Dataset records –
+---+
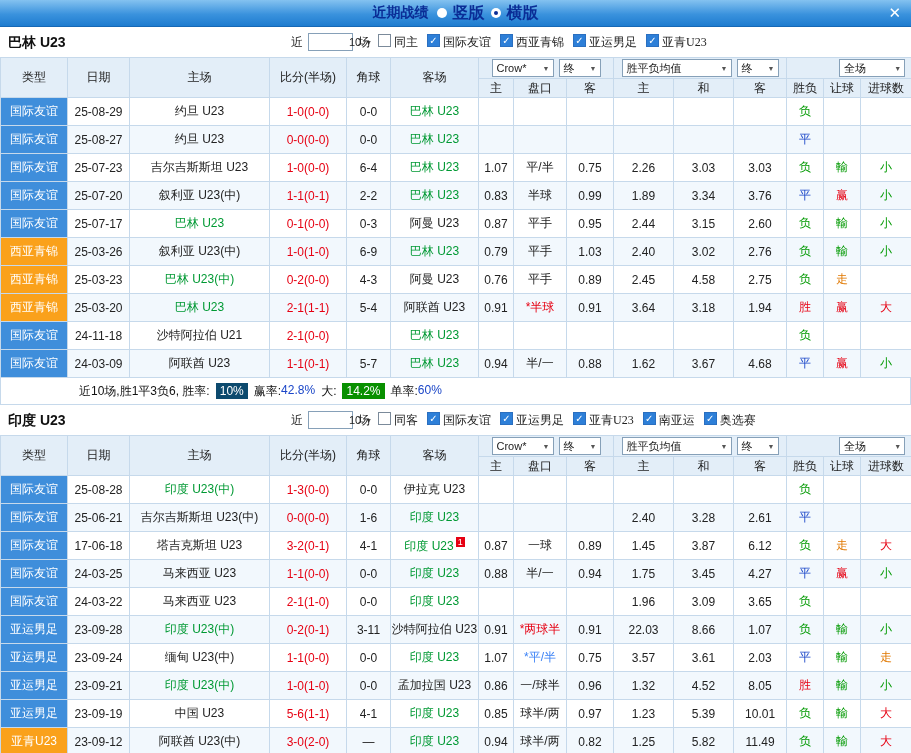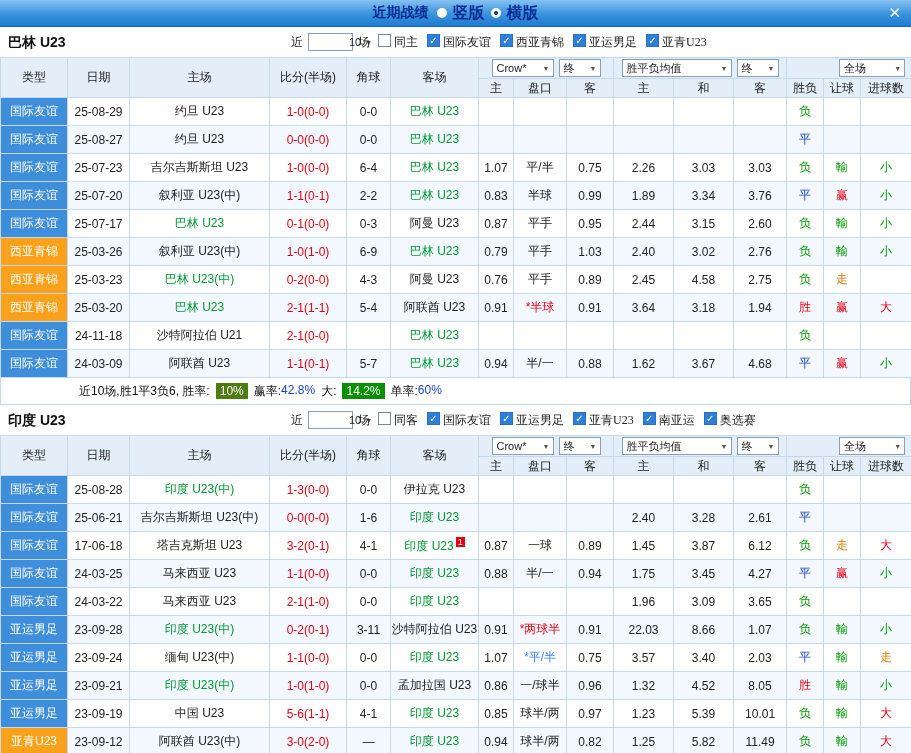--- a/index.html
+++ b/index.html
@@ -354,21 +354,21 @@
     <td>3.67</td>
     <td>4.68</td>
     <td class="res" style="color: rgb(27, 70, 200);">平</td>
     <td class="let" style="color: rgb(230, 0, 18);">赢</td>
     <td class="goal" style="color: rgb(0, 153, 0);">小</td>
   </tr>
 </tbody>
     </table>
     <div class="summary">
       <span>近10场,胜1平3负6, 胜率:</span>
-      <span class="badge" style="background: #4d7c0f;">10%</span>
+      <span class="badge" style="background: #0c4a6e;">10%</span>
       <span class="pair">
           <span>赢率:</span>
           <span class="bluev" style="color: rgb(27, 70, 200);">42.8%</span>
         </span>
       <span>大:</span>
       <span class="badge" style="background: rgb(8, 144, 0);">14.2%</span>
       <span class="pair">
           <span>单率:</span>
           <span class="bluev" style="color: rgb(27, 70, 200);">60%</span>
         </span>
@@ -597,21 +597,21 @@
     <td class="comp" style="background: rgb(63, 142, 219);">亚运男足</td>
     <td>23-09-24</td>
     <td class="home">缅甸 U23(中)</td>
     <td class="score" style="color: rgb(230, 0, 18);">1-1(0-0)</td>
     <td>0-0</td>
     <td class="away" style="color: rgb(0, 153, 51);">印度 U23</td>
     <td>1.07</td>
     <td class="ahline" style="color: #3b82f6;">*平/半</td>
     <td>0.75</td>
     <td>3.57</td>
-    <td>3.40</td>
+    <td>3.61</td>
     <td>2.03</td>
     <td class="res" style="color: rgb(27, 70, 200);">平</td>
     <td class="let" style="color: rgb(0, 153, 0);">輸</td>
     <td class="goal" style="color: rgb(224, 120, 0);">走</td>
   </tr>
 
   <tr>
     <td class="comp" style="background: rgb(63, 142, 219);">亚运男足</td>
     <td>23-09-21</td>
     <td class="home" style="color: rgb(0, 153, 51);">印度 U23(中)</td>

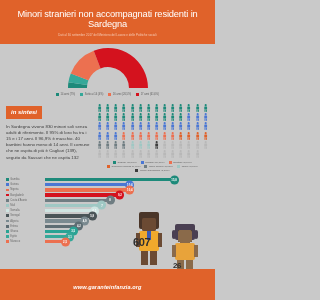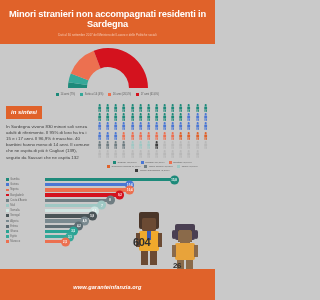--- a/index.html
+++ b/index.html
@@ -13,21 +13,21 @@
 
   
   .header {
     background: #e0622a;
     padding: 9px 6px 7px 6px;
     text-align: center;
   }
   .header h1 {
     color: #ffffff;
     font-size: 9.3px;
-    font-weight: bold;
+    font-weight: normal;
     line-height: 10px;
     letter-spacing: -0.15px;
   }
   .header .sub {
     color: #f7cdb8;
     font-size: 2.9px;
     line-height: 4px;
     margin-top: 4px;
     letter-spacing: 0.05px;
   }
@@ -881,21 +881,21 @@
         <rect x="47" y="20" width="14" height="12" rx="1.5" fill="#8a6murky"></rect>
         <rect x="47" y="20" width="14" height="12" rx="1.5" fill="#8a6a4a"></rect>
         <rect x="49" y="30" width="10" height="4" fill="#8a6a4a"></rect>
         <rect x="44" y="33" width="20" height="17" rx="2" fill="#e8a33a"></rect>
         <rect x="41" y="35" width="4" height="12" fill="#8a6a4a"></rect>
         <rect x="63" y="35" width="4" height="12" fill="#8a6a4a"></rect>
         <rect x="46" y="50" width="7" height="9" fill="#8a6a4a"></rect>
         <rect x="55" y="50" width="7" height="9" fill="#8a6a4a"></rect>
       </g>
     </svg>
-    <div class="fig-num boy">604</div>
+    <div class="fig-num boy">607</div>
     <div class="fig-num girl">26</div>
   </div>
 
   <div class="footer">
     <span>www.garanteinfanzia.org</span>
   </div>
 
 </div>
 
 </body></html>

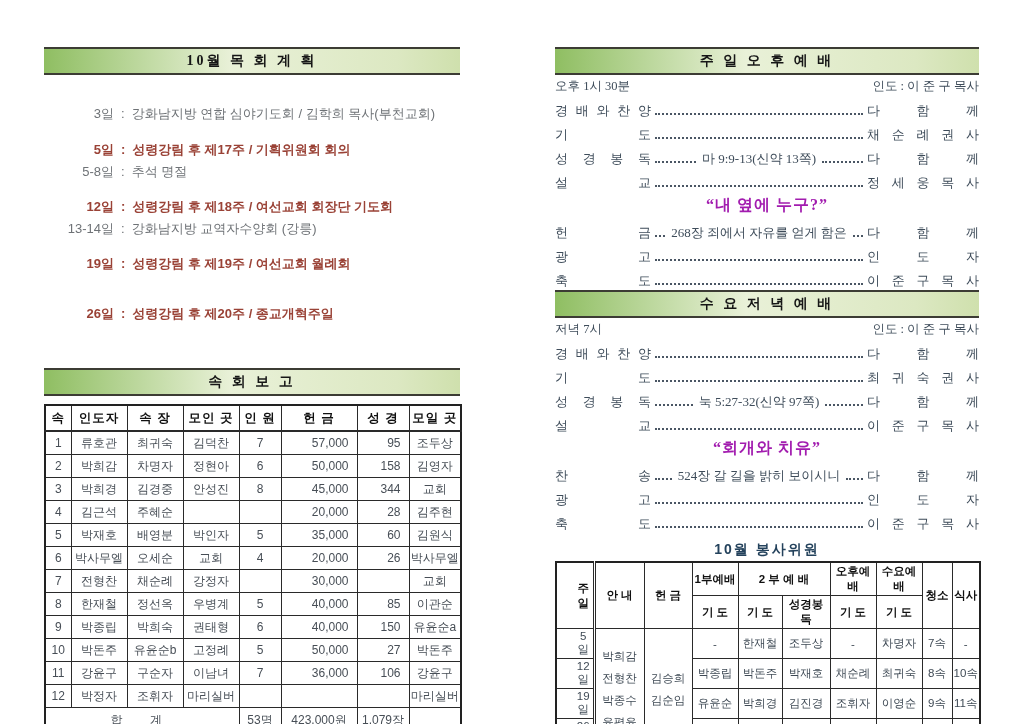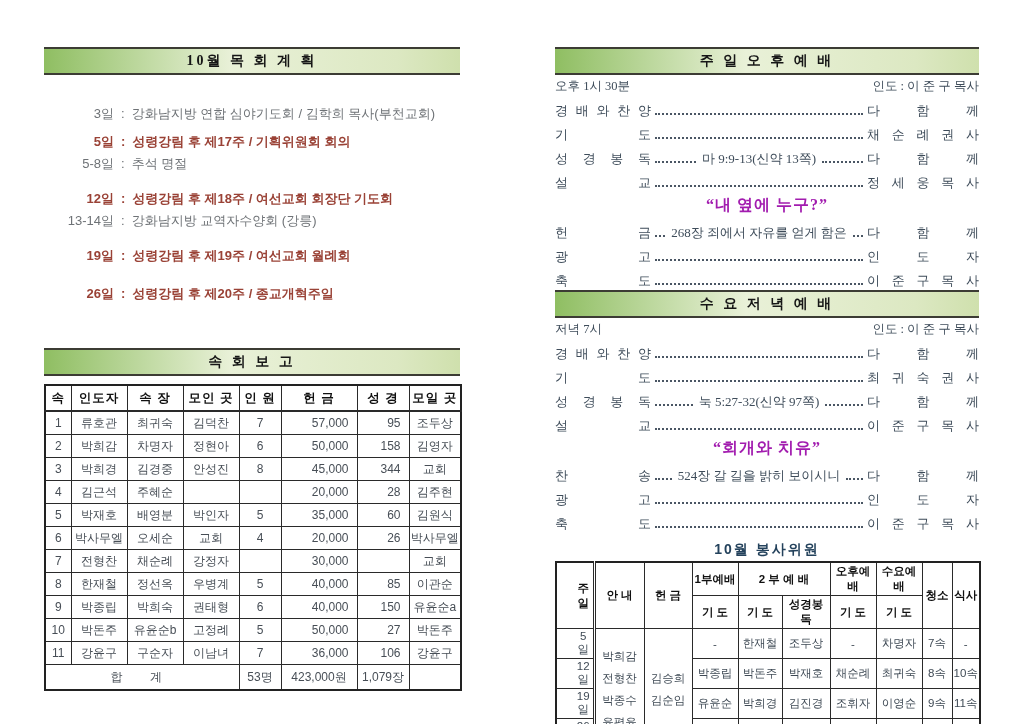--- a/index.html
+++ b/index.html
@@ -12,24 +12,24 @@
   
   .band{height:24px;line-height:24px;text-align:center;font-weight:bold;font-size:14px;
         letter-spacing:3px;color:#161616;
         font-family:"Liberation Serif",serif;
         background:linear-gradient(90deg,#8fbe62 0%,#e9f1d8 45%,#dce8c2 85%,#cfe0ad 100%);
         border-top:2px solid #3c3c34;border-bottom:2px solid #3c3c34;}
 
   
   .plan-list{margin-top:28px;}
   .plan-item{font-size:13px;line-height:22px;white-space:nowrap;}
-  .plan-list div:nth-of-type(1){margin-bottom:6px;}
+  .plan-list div:nth-of-type(1){margin-bottom:14px;}
   .plan-list div:nth-of-type(3){margin-bottom:13px;}
   .plan-list div:nth-of-type(5){margin-bottom:13px;}
-  .plan-list div:nth-of-type(6){margin-bottom:16px;}
+  .plan-list div:nth-of-type(6){margin-bottom:28px;}
   .pdate{display:inline-block;width:70px;text-align:right;}
   .psep{display:inline-block;padding:0 7px;}
   .plan-item.gray{color:#6e7276;}
   .plan-item.red{color:#9a4236;font-weight:bold;}
 
   .band2{margin-top:43px;}
 
   
   table{border-collapse:collapse;table-layout:fixed;width:100%;}
   .report{margin-top:8px;font-size:12px;color:#474e56;border:2px solid #222;}
@@ -248,20 +248,30 @@
             <td>11</td>
             <td>강윤구</td>
             <td>구순자</td>
             <td>이남녀</td>
             <td>7</td>
             <td class="num">36,000</td>
             <td class="num">106</td>
             <td>강윤구</td>
           </tr>
 
+          <tr>
+            <td>12</td>
+            <td>박정자</td>
+            <td>조휘자</td>
+            <td>마리실버</td>
+            <td></td>
+            <td class="num"></td>
+            <td class="num"></td>
+            <td>마리실버</td>
+          </tr>
 
         </tbody>
       <tfoot>
         <tr>
           <td colspan="4" class="total-label">합 계</td>
           <td>53명</td>
           <td>423,000원</td>
           <td>1,079장</td>
           <td></td>
         </tr>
+---+
Brief – Lines in the data containing the string "text" are to be counted; give that number alone.

Task answer – 3